An unresolved indexing problem

Forum Moderators: open

Message Too Old, No Replies

An unresolved indexing problem

I have two sites Google refuses to index

allanp73

8:18 pm on Dec 8, 2002 (gmt 0)

Hi,
For the past 6-8 months, I've been trying to get Google to index two sites. Each site has about 30-40 links pointing to them from sites indexed by Google. One of the two sites has a DMOZ link and has appeared in Google's directory for about 4 months. However, it and the other have never been indexed. I can't figure out why Google refuses to visit the sites (I have checked my log reports the Googlebot will make 1 hit then leaves never coming back.) I reviewed the code 20 times and can't figure out what the problem is. I posted this problem on Webmaster World in September and was told to create a robots.txt file, this has not fixed the problem either.

Please help!

[edited by: Marcia at 4:14 pm (utc) on Dec. 12, 2002]
[edit reason] Please see forum charter [/edit]

jimbeetle

8:54 pm on Dec 8, 2002 (gmt 0)

Hi allanp73,

I take it that the two sites are not the ones I can reach by the site in your e-mail address as these appear to be well-indexed with good PR.

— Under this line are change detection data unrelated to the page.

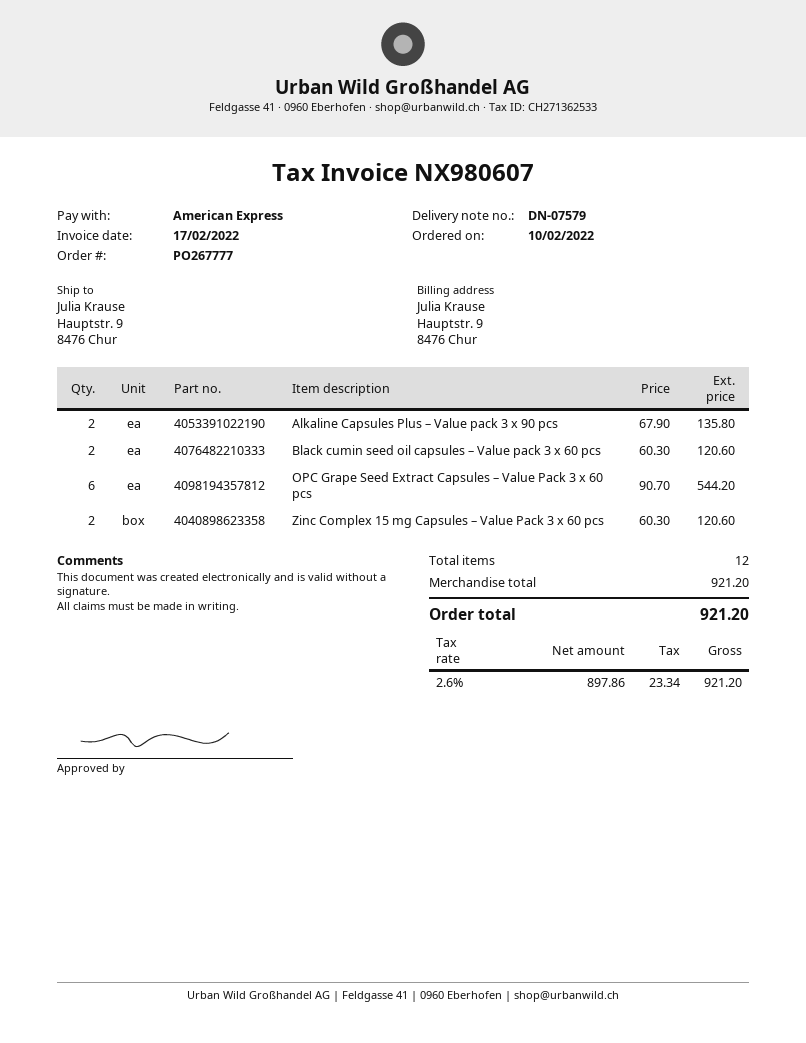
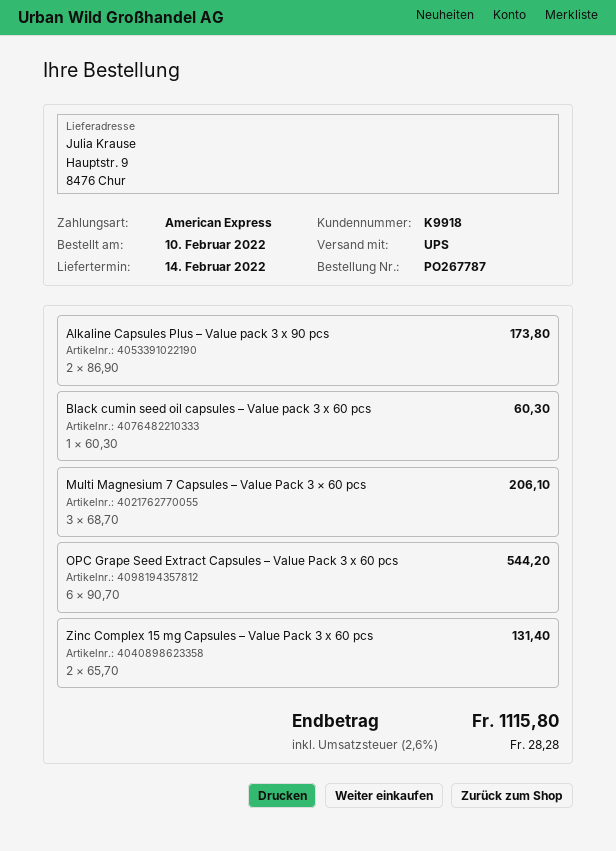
order number: PO267777 -> PO267787
Alkaline Capsules Plus – Value pack 3 x 90 pcs: 2 x 67.90 = 135.80 -> 2 x 86.90 = 173.80
Black cumin seed oil capsules – Value pack 3 x 60 pcs: 2 x 60.30 = 120.60 -> 1 x 60.30 = 60.30
Zinc Complex 15 mg Capsules – Value Pack 3 x 60 pcs: 2 x 60.30 = 120.60 -> 2 x 65.70 = 131.40
Multi Magnesium 7 Capsules – Value Pack 3 × 60 pcs: none -> 3 x 68.70 = 206.10
tax: 2.6% = 23.34 -> 2.6% = 28.28
total: 921.20 -> 1115.80

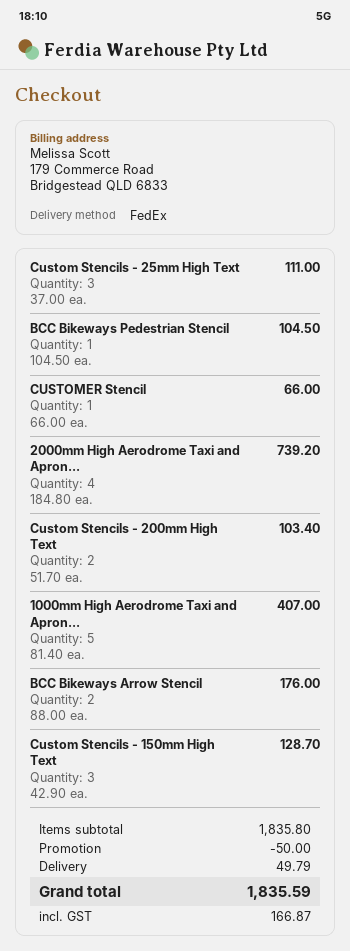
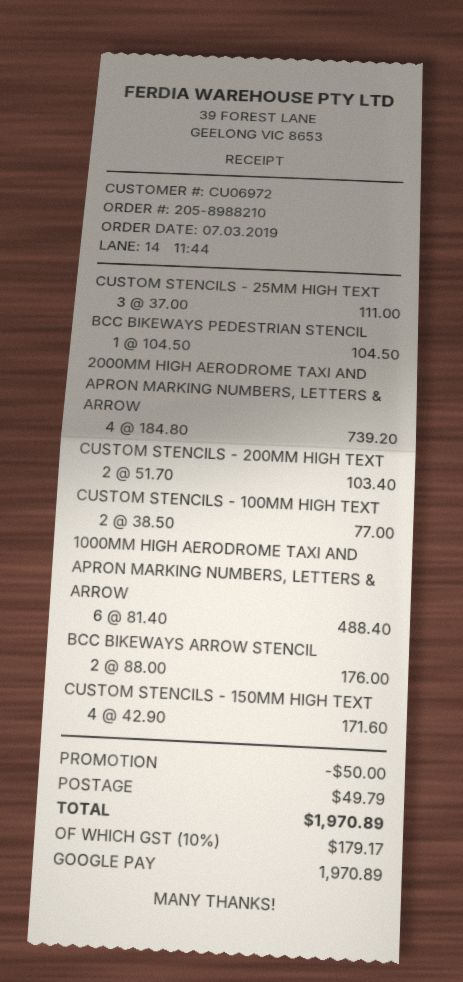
CUSTOMER Stencil: 1 x 66.00 = 66.00 -> none
1000mm High Aerodrome Taxi and Apron...: 5 x 81.40 = 407.00 -> 6 x 81.40 = 488.40
Custom Stencils - 150mm High Text: 3 x 42.90 = 128.70 -> 4 x 42.90 = 171.60
CUSTOM STENCILS - 100MM HIGH TEXT: none -> 2 x 38.50 = 77.00
tax: 166.87 -> 179.17
total: 1835.59 -> 1970.89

Sticky the URLs. I'll take a shot as will probably others.

Jim

allanp73

9:15 pm on Dec 8, 2002 (gmt 0)

You are correct. My email is my personal business site. The two sites that I'm having problems with, I act as the webmaster for them. I have design dozens of sites and never had this problem before. Usually the sites I create rank well and are easy to index. I design to make them as crawler friendly as possible. I also make sure to avoid spamming techniques. Even when clients ask me to try some spammy code, I outright refuse and explain to them why in the long run (and sometimes in short run) it is not a good thing to do.
This is why I am completely baffled that these two sites remain unindexed.

jimbeetle

10:06 pm on Dec 8, 2002 (gmt 0)

Very interesting. If you have the links Google should be finding it. One of the sites is in DMOZ. On the one site where you use javascript navigation you also have straight html links on the page for bots to follow. Everything straightforward in keywords and description. Looks good.

Except, maybe?

The searchengineworld robots.txt validator results says everything is okay and shows your robot.txt file as two lines:

1 User-agent: *
2 Disallow:

Notepad also shows it as two lines.

When I access the robots.txt files through the browser they look like this:

User-agent: * Disallow:

Noticed that Alta Vista also only indexed the home page of each and isn't going any deeper.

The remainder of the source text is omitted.